[Source records]
^^^^^^^^

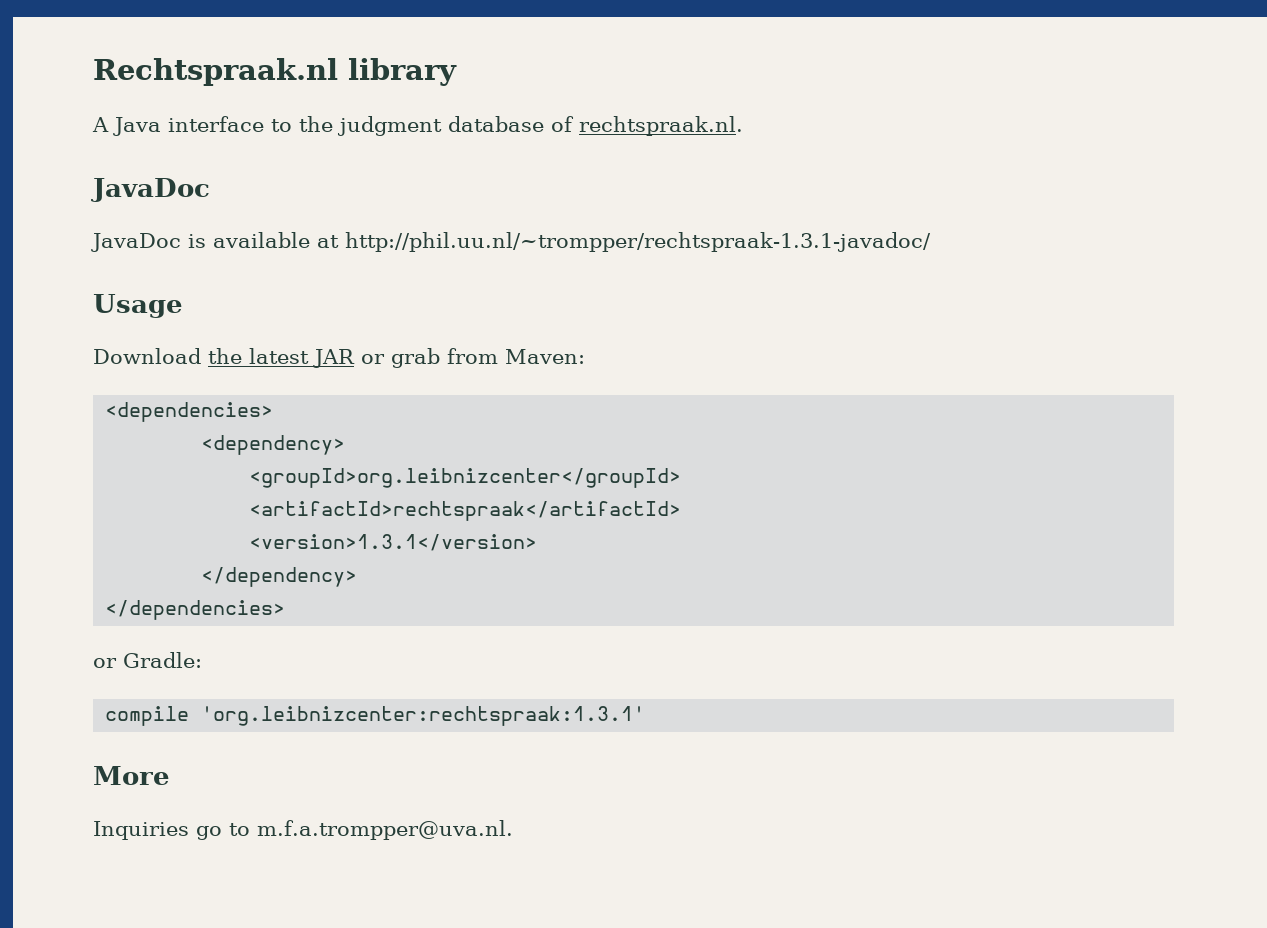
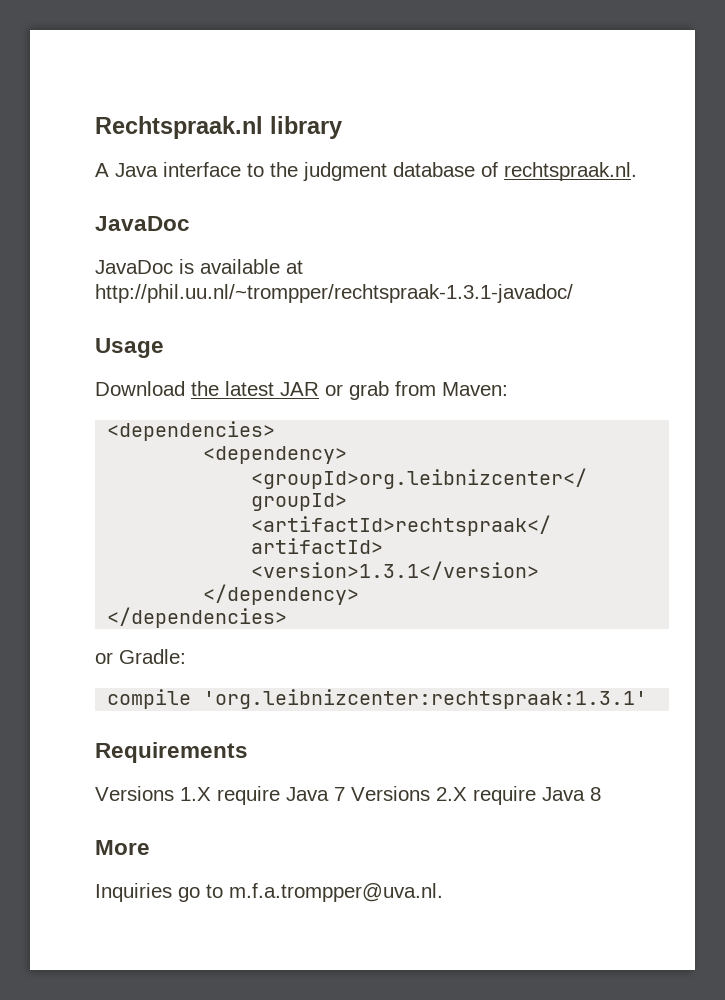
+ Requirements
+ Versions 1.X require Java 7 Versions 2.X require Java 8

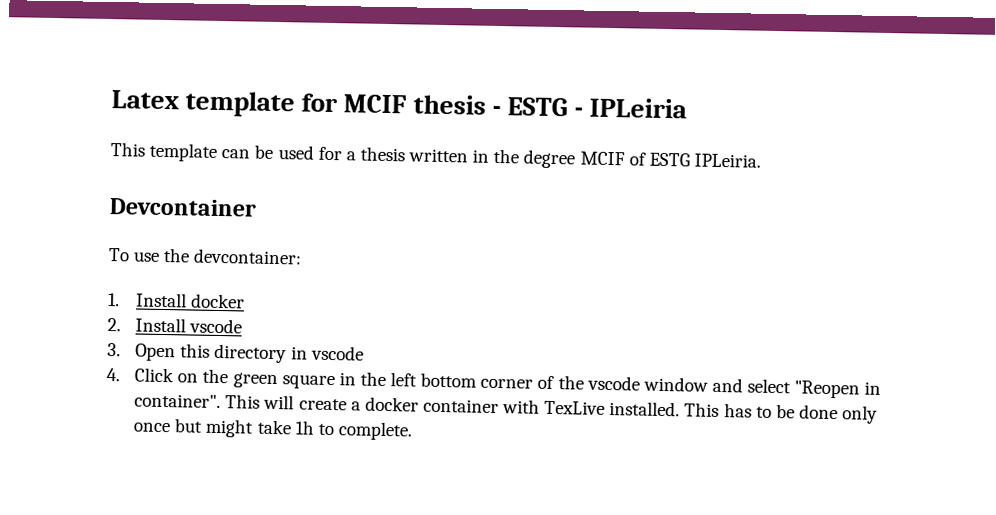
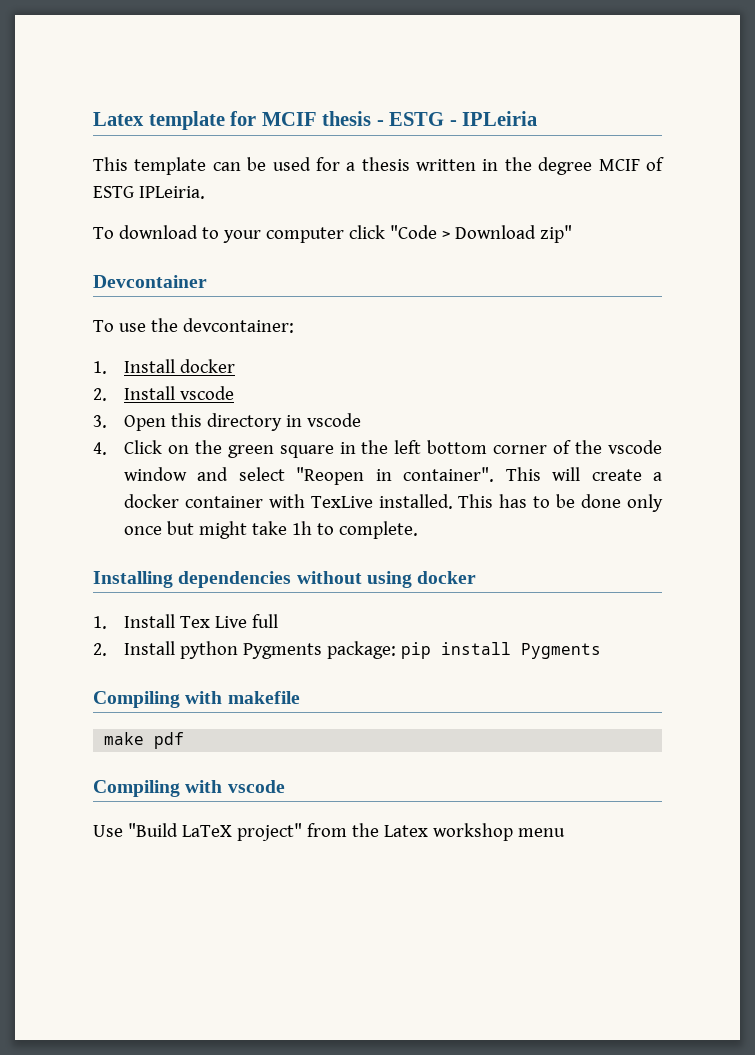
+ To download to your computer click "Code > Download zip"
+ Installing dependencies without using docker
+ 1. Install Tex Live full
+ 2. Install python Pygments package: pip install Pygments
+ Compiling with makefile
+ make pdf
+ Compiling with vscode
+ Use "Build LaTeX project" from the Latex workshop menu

^^^^^^^^

• **Brief**: Of the lines above, copy each one that contains the word "Compiling".

• **Worked solution**:
+ Compiling with makefile
+ Compiling with vscode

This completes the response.